Victorian Ecocriticism: The Politics of Place and Early Environmental
Justice aims to take up the challenge that Lawrence Buell lays out in
The Future of Environmental Criticism: Environmental Crisis and Literary
Imagination (2005). Buell decries: "For in order to bring 'environmental
justice into ecocriticism, ' a few more articles or conference sessions
won't suffice. There must be 'a fundamental rethinking and reworking of
the field as a whole'" (Buell 113). While discussions about nature
conservation and preservation have been important within the context of
ecocriticism, Buell asserts that the holy grail for the field is
actually how literary critics engage in discourse about questions of
place as space humanized for the purpose of tracing, disclosing, and
advancing the important issue of environmental justice-as it applies to
human beings, animals, and plants. The "fundamental reworking" or shift
in the field of Victorian Studies really has to do with the dearth of
ecocritical publishing about seminal authors and literary texts.

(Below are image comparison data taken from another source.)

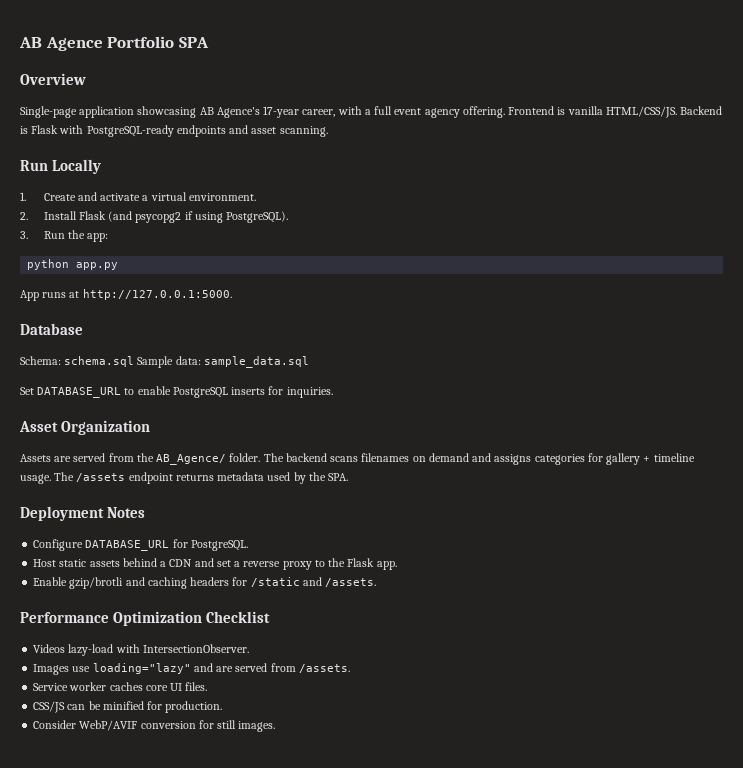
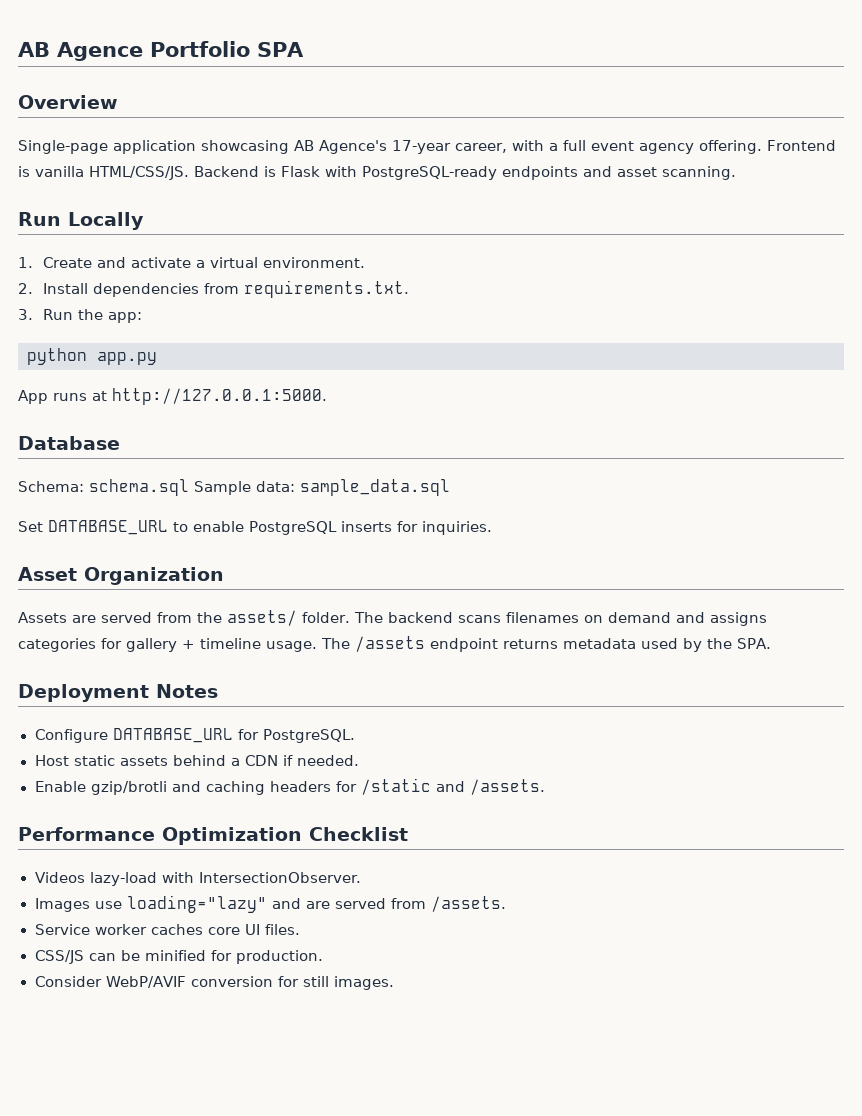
- 2. Install Flask (and psycopg2 if using PostgreSQL).
+ 2. Install dependencies from requirements.txt.
- Assets are served from the AB_Agence/ folder.
+ Assets are served from the assets/ folder.
- Host static assets behind a CDN and set a reverse proxy to the Flask app.
+ Host static assets behind a CDN if needed.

Victorian Ecocriticism aims to participate in filling that vacuum, lack,
or lacuna by featuring current research about the Victorian era from an
ecocritical perspective. Victorian Ecocriticism hopes to identify,
establish, and organize its content based on six themes: Ecocrisis,
Ecofeminism, Ecogothicism, Ecohistoricism, Ecotheology, and Ecological
Interdependence. The edited collection, thus, has two aims. First,
selected places among others featured in the edition will provide
environmental contexts, often with political implications: American
rural landscape (e.g., Walden Pond), Australian mines, British
hill-country, metropolis, mill towns, the sea, and the woods. Second,
the edition includes discussions about various instances of early
environmental justice evident during the mid-nineteenth century such as,
but not limited to: anti-railway campaigns, biological egalitarianism,
labor disputes due to adverse working conditions, patterns of
displacement, reactions to Victorian scientism, resistance to enclosure,
and working class education. Victorian Ecocriticism is an
interdisciplinary edition. It focuses on Victorian literature as the
foundational discipline linked to various disciplines such as ecology,
evolutionary biology, natural history, and soil science. The topics are
wide-ranging, significant, and contemporary discussing the politics of
place as well as early environmental justice.